Tuesday, January 31, 2012

Language Barriers

Today in German class we had a spontaneous discussion of what has been happening to our language skills since arriving in Germany.  It turns out I'm not the only one whose English is getting worse!  As we all agreed, our English is getting worse, our German is getting no better, and for those of us who have learned another language, that's the one that keeps surfacing/the one we're thinking in. 

Surprisingly (and comfortingly), our professor says that is normal.  She said that will happen for about 1-2 months, and then German will kick in/we'll start getting better at it, and then we will leave.

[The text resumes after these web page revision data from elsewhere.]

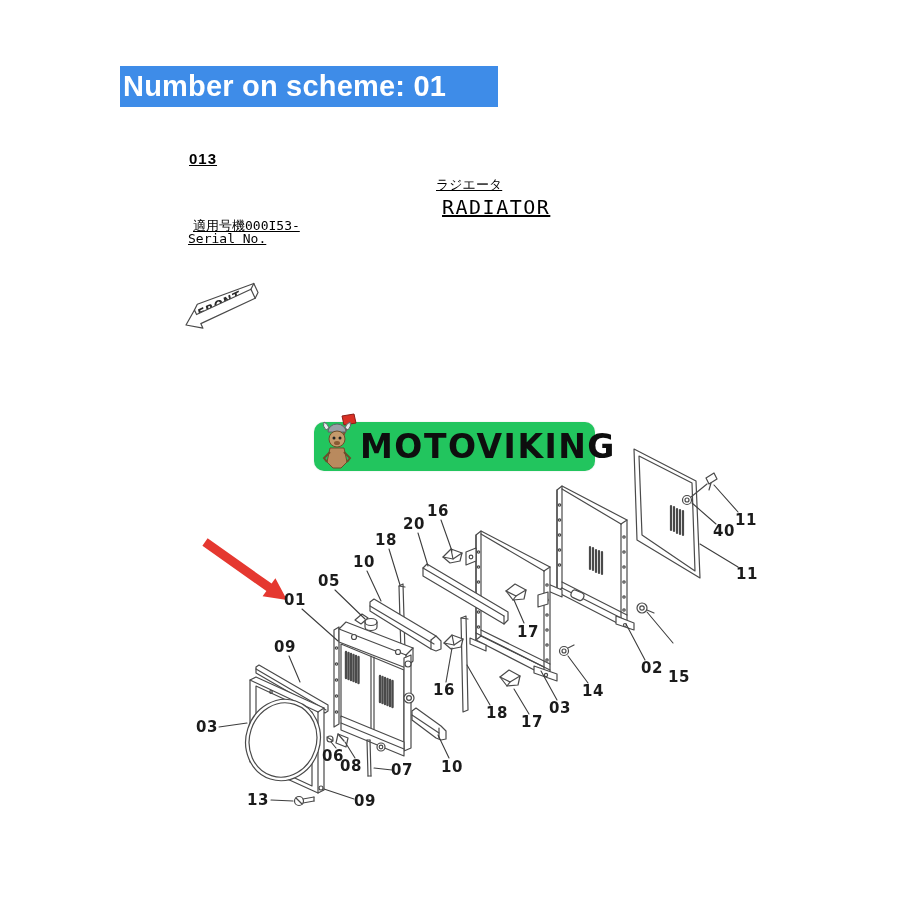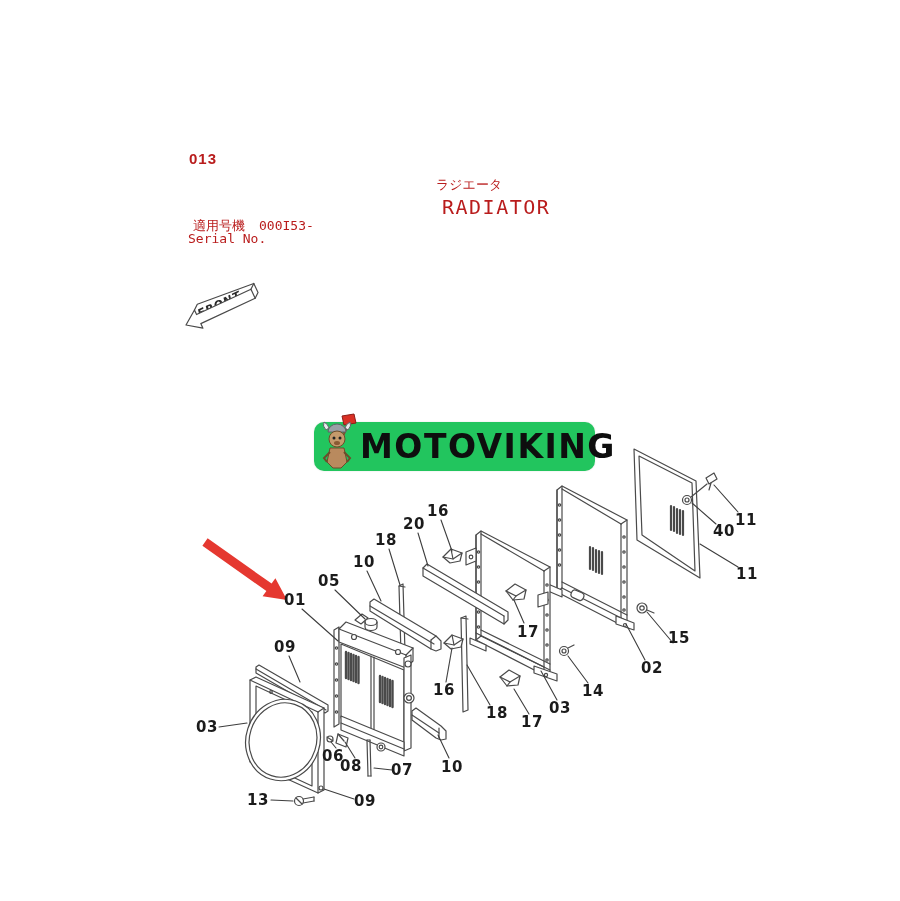"Number on scheme: 01" div.hdr { html: none -> <div> <span>Number on scheme: 01</span> </div> }
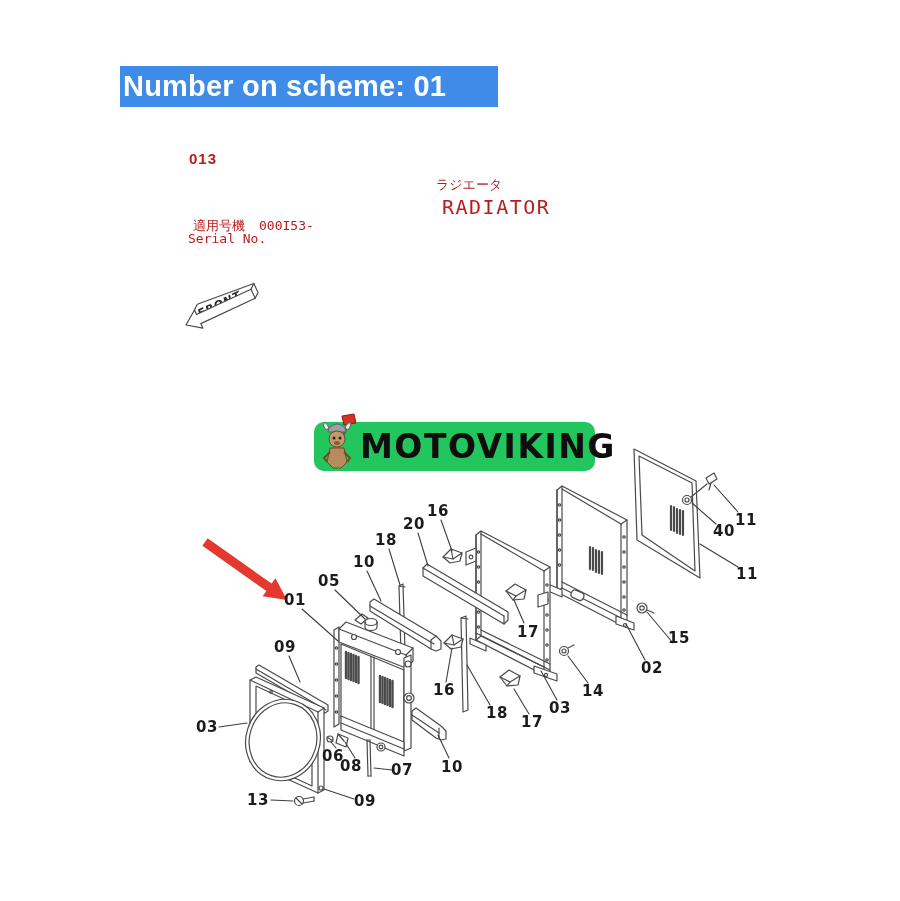"013" .t { color: #b91c1c -> #000000; text-decoration: none -> underline }
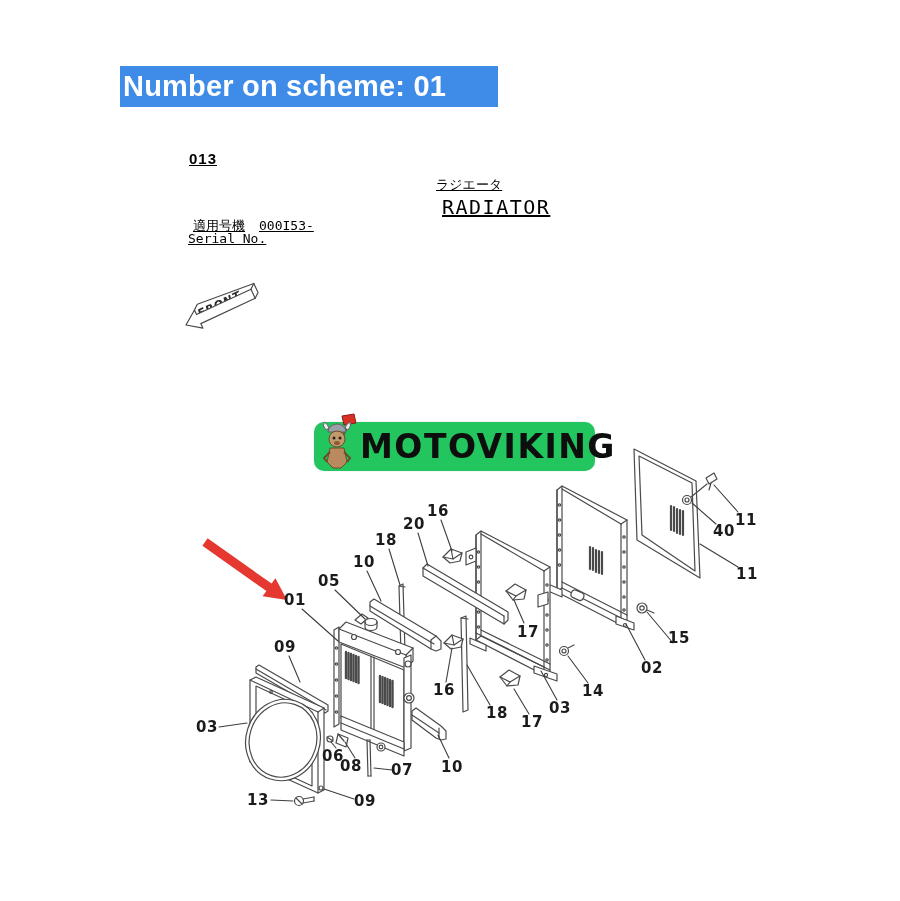"000I53-" .serial-val { margin-left: 14px -> none }
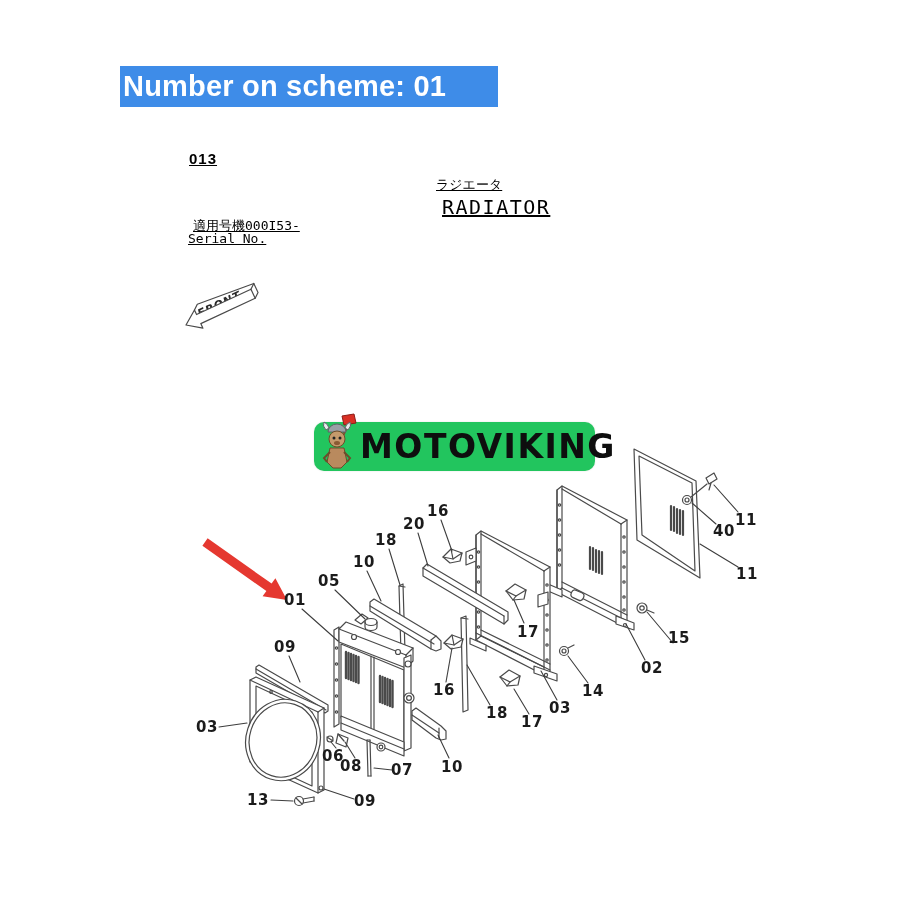"15" span.callout { top: 638px -> 677px }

Relatedly,  we spoke about how here pre-school is ages 0-3, kindergarten begins at 3, and then elementary school.  Students who are already bilingual by the age of three (because after age 3 it is *statistically* significantly more difficult to learn a language, and then every subsequent year it gets more and more difficult) then receive special linguistic counseling to make sure they keep the grammar separate, etc (in the US we call this ESL, but unfortunately there are not many bilingual children because there is no childhood language education, nor are there very many ESL teachers). 

Moral of the story: life is much easier for everyone if we speak more than one language, so learn young.  I can attest to this, because drunkards street Berlin, high school students, or waiters at Mexican restaurants (so they speak German, Spanish, and English) speak better English than I cans speak German, French OR Spanish. When you experience that all the time, it's really frustrating/embarrassing.